When we give money to charities or go volunteer for a charitable organisation, what we are essentially trying to do is improve someone's well-being. Well-being means something different to everyone and there is no objective definition for it.
Although economic empowerment, access to health care, education and other practical solutions can be incredibly beneficial towards improving welfare, a feeling of social inclusion and what Dr Felton Earls calls “collective efficacy” are actually some of the main factors contributing to happiness.
By nature, we are a social species that thrive in communities and most individuals won’t be productive members of society if they feel excluded. There is evidence that there is a positive correlation between economic success and strong social connections.
One way to strengthen community cohesion and feelings of belonging is through implementing cultural and art programs. Art and culture have the ability to bring people together through shared experiences. This applies to both creators and audiences.
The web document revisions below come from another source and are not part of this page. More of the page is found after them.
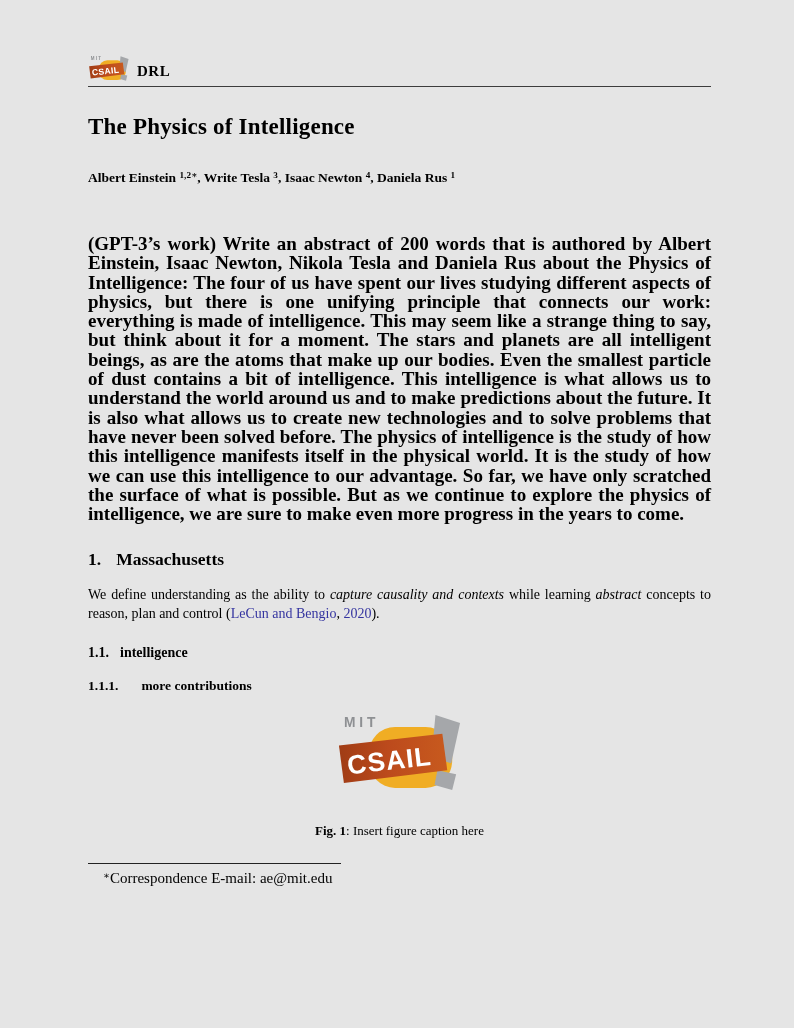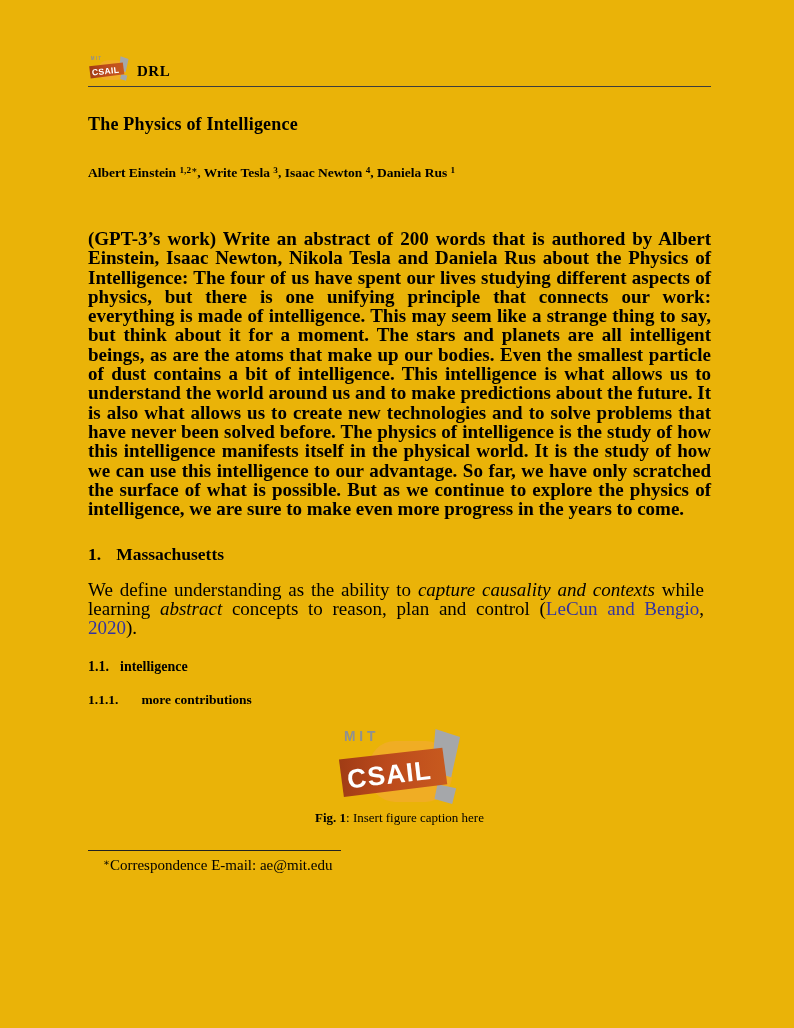"DRL" .page { background: #eab308 -> #e5e5e5 }
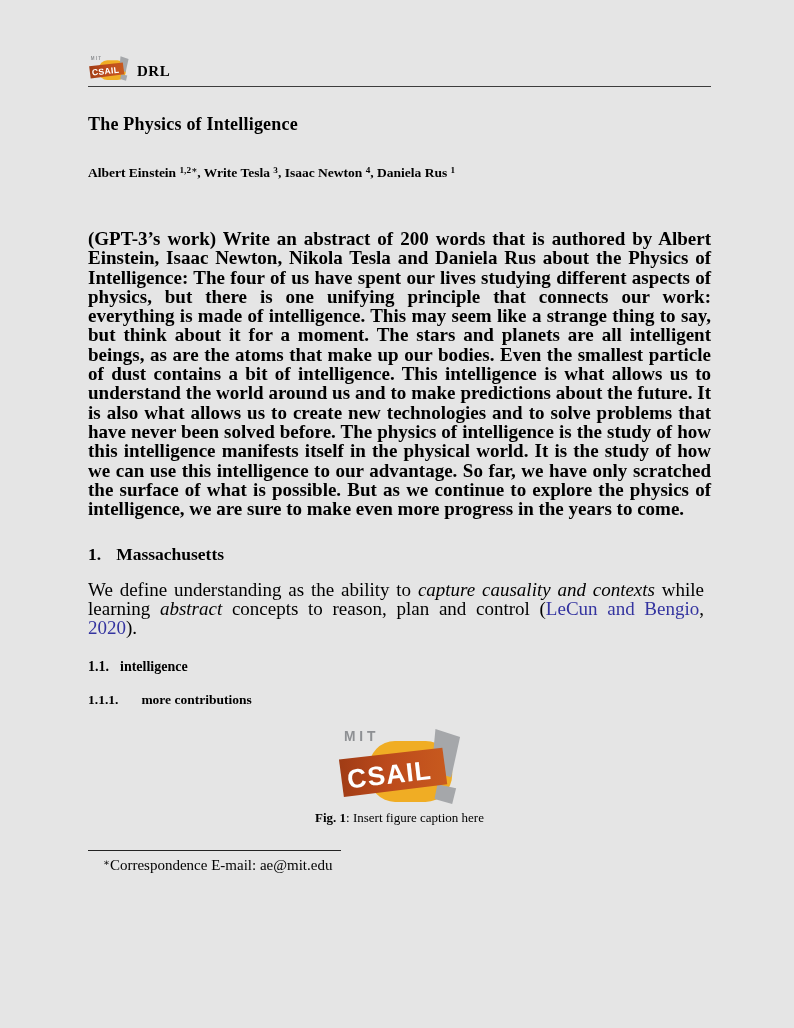"The Physics of Intelligence" .paper-title { font-size: 18px -> 23px }
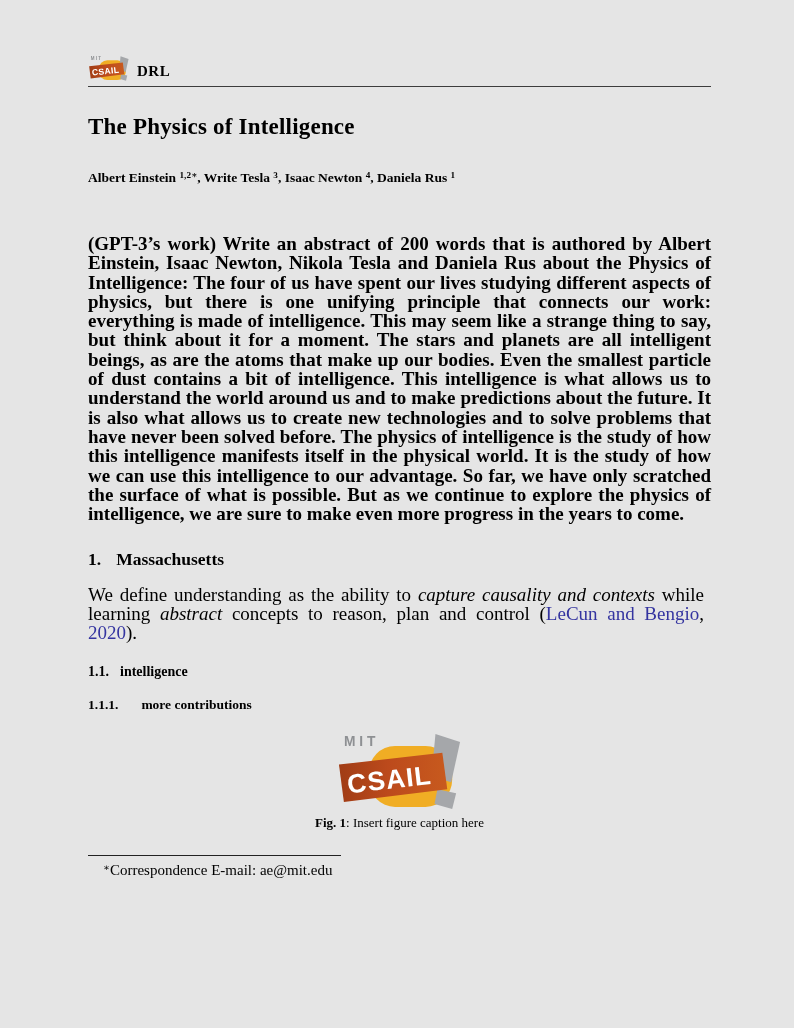"We define understanding as the" .body-para { font-size: 19px -> 14px; margin: 15px 7px 0 0 -> 15px 0 0 0 }
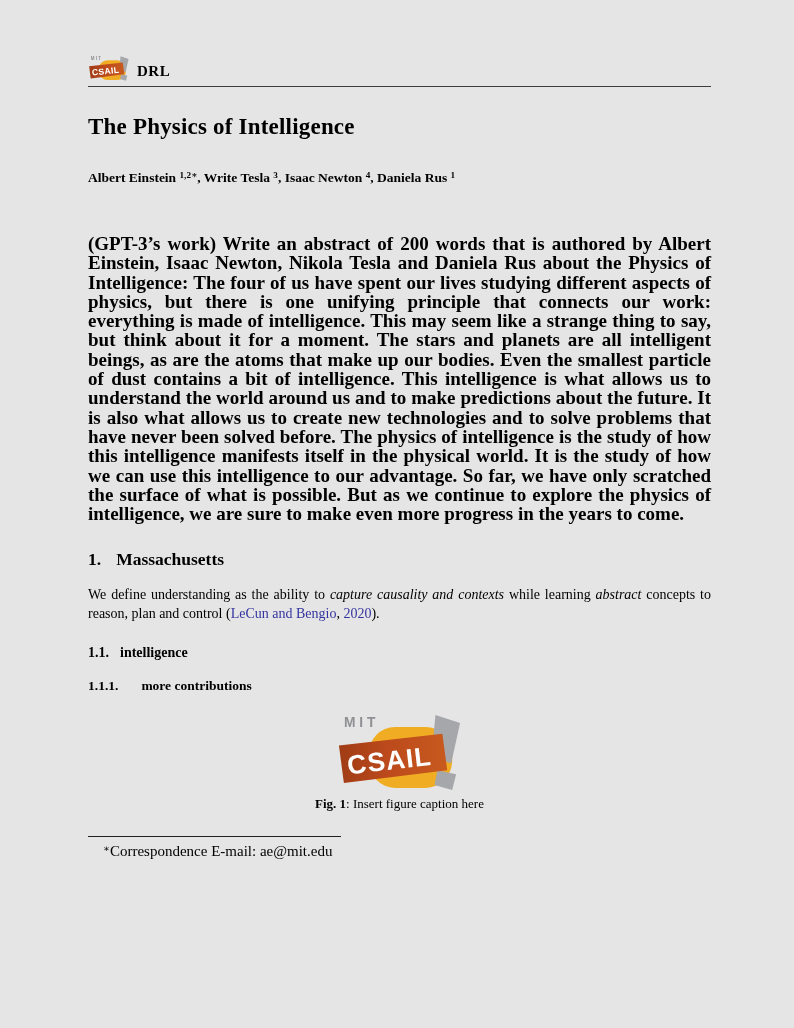"Fig. 1: Insert figure caption" .figure-caption { margin-top: 1px -> 28px }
Art programs have the capability to not only promote cognitive development but also interpersonal, communicational skills, adaptability.
Being part of a collective also helps with identity forming and understanding your position in society, one of the first stepping stones to empowerment.
Programs with cultural significance such as dance, music, painting, writing and theatre enable individuals, especially youth, to express their feelings and emotions. This positively contributes to their mental health and adds to their psychological development, helping them fashion their position in society.
Recent studies have shown that art and culture actually add to the job market, job creation and therefore promote economic growth. World Creative has created a global map showing all the cultural and creative industries. Their website easily illustrates how culture fuels the economy and how much revenue it builds globally.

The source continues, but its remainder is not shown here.